## Exercise goal
For the records below, report how many lines include the string "radius", leaving out everything except the number.

## Material provided
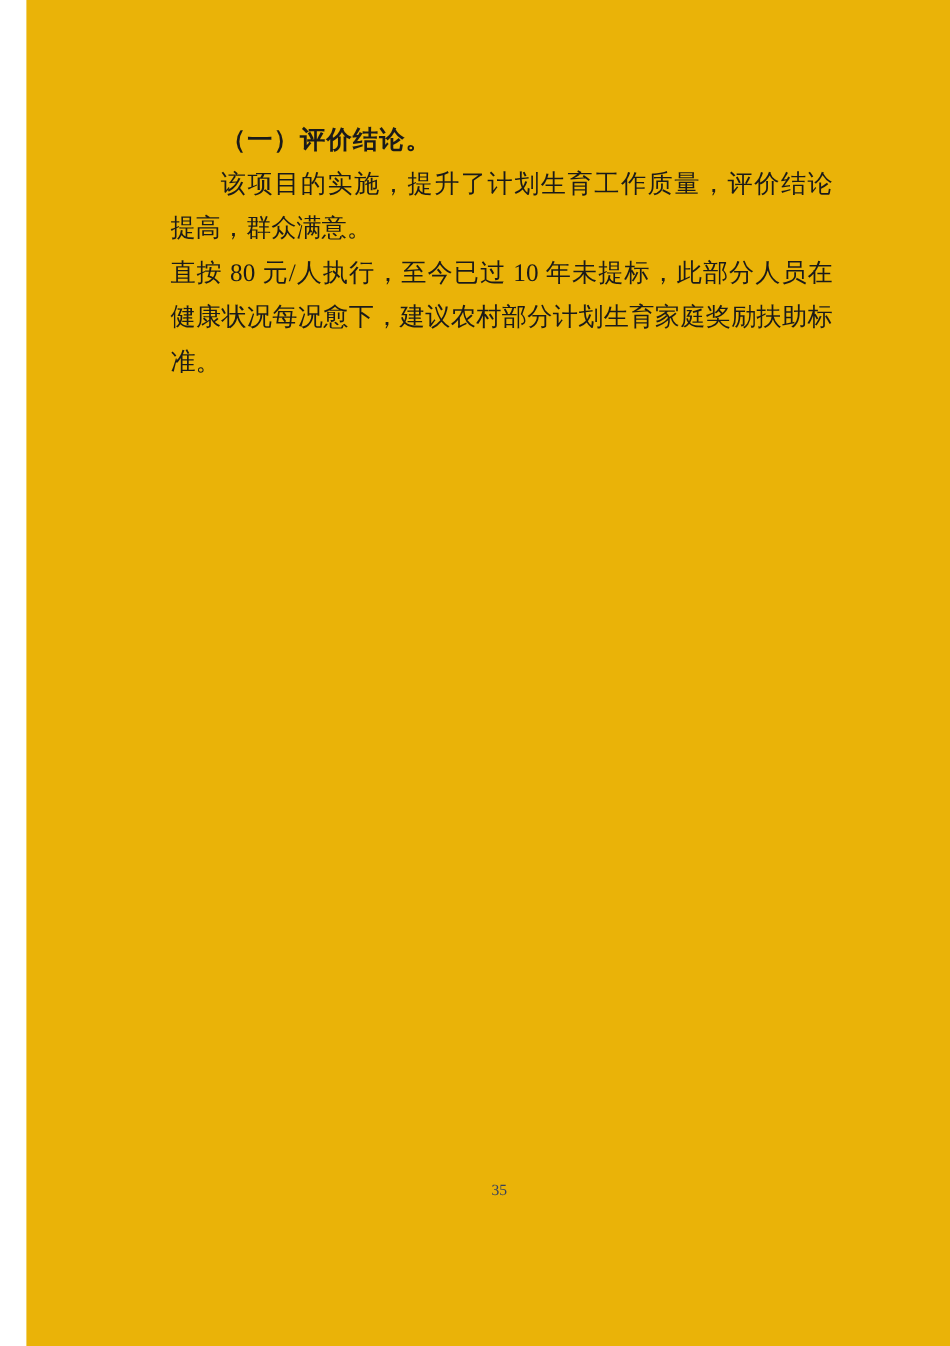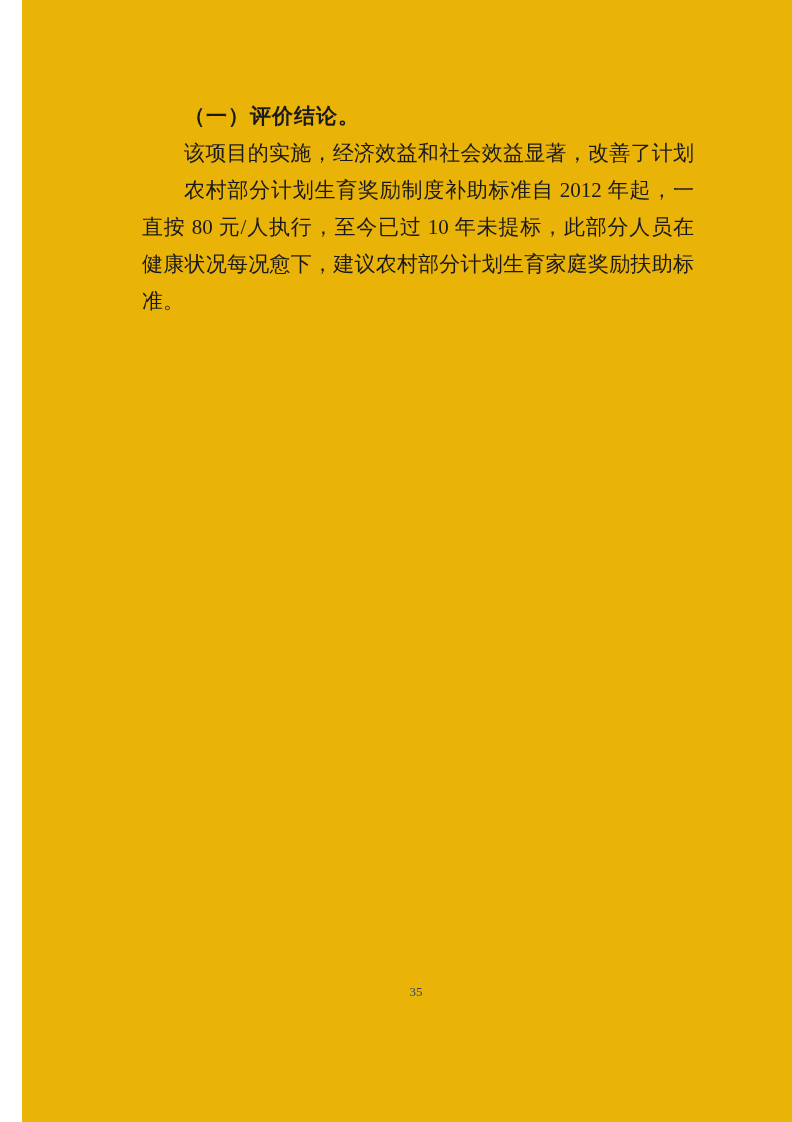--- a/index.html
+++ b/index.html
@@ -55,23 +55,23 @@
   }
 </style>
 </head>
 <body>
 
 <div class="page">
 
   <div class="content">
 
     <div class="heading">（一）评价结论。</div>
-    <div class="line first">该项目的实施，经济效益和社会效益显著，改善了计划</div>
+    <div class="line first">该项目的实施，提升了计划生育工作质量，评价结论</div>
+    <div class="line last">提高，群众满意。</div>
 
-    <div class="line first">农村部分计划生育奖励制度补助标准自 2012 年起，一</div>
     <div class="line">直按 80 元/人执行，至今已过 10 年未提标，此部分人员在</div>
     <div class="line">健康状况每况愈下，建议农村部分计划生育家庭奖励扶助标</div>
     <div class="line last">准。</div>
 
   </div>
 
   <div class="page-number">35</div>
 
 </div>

---

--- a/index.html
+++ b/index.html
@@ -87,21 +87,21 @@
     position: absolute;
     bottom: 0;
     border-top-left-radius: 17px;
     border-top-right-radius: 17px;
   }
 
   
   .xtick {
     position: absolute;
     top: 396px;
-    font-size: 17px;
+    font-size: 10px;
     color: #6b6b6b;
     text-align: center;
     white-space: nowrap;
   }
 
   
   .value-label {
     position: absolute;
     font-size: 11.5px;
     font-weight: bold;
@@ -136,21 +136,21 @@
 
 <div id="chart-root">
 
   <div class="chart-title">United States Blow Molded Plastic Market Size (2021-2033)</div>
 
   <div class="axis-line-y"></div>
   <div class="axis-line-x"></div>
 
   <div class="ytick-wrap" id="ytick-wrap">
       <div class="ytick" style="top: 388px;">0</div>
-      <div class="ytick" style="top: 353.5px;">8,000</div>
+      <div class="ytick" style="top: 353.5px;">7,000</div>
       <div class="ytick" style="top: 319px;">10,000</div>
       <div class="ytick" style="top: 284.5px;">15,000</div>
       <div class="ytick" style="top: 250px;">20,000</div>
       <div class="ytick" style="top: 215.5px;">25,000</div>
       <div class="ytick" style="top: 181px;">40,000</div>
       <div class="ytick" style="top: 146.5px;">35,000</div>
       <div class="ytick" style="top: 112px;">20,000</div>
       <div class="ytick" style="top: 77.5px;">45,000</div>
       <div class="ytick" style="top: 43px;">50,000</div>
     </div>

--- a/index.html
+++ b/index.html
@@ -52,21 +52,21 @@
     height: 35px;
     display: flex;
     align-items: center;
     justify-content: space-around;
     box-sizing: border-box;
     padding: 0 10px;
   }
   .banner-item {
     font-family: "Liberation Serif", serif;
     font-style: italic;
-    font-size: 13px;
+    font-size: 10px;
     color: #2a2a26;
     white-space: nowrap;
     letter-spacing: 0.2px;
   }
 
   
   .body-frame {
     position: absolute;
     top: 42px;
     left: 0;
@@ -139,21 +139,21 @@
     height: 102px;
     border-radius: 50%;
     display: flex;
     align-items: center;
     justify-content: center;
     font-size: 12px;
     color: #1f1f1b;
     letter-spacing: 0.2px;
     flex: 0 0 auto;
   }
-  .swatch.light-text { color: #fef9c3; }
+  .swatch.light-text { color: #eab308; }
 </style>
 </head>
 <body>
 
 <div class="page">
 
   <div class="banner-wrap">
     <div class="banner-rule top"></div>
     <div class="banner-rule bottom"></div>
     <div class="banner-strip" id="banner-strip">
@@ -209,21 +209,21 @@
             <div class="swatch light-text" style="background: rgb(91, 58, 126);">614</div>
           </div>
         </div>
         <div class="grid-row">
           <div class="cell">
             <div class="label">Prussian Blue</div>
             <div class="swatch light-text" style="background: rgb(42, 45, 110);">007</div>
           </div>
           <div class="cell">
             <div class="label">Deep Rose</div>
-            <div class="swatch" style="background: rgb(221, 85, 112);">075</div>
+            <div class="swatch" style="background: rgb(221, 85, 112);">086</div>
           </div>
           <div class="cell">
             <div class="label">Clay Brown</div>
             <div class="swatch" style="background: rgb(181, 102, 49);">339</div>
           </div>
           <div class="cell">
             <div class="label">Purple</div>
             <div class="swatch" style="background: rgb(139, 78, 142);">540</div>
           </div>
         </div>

## Solved problem
3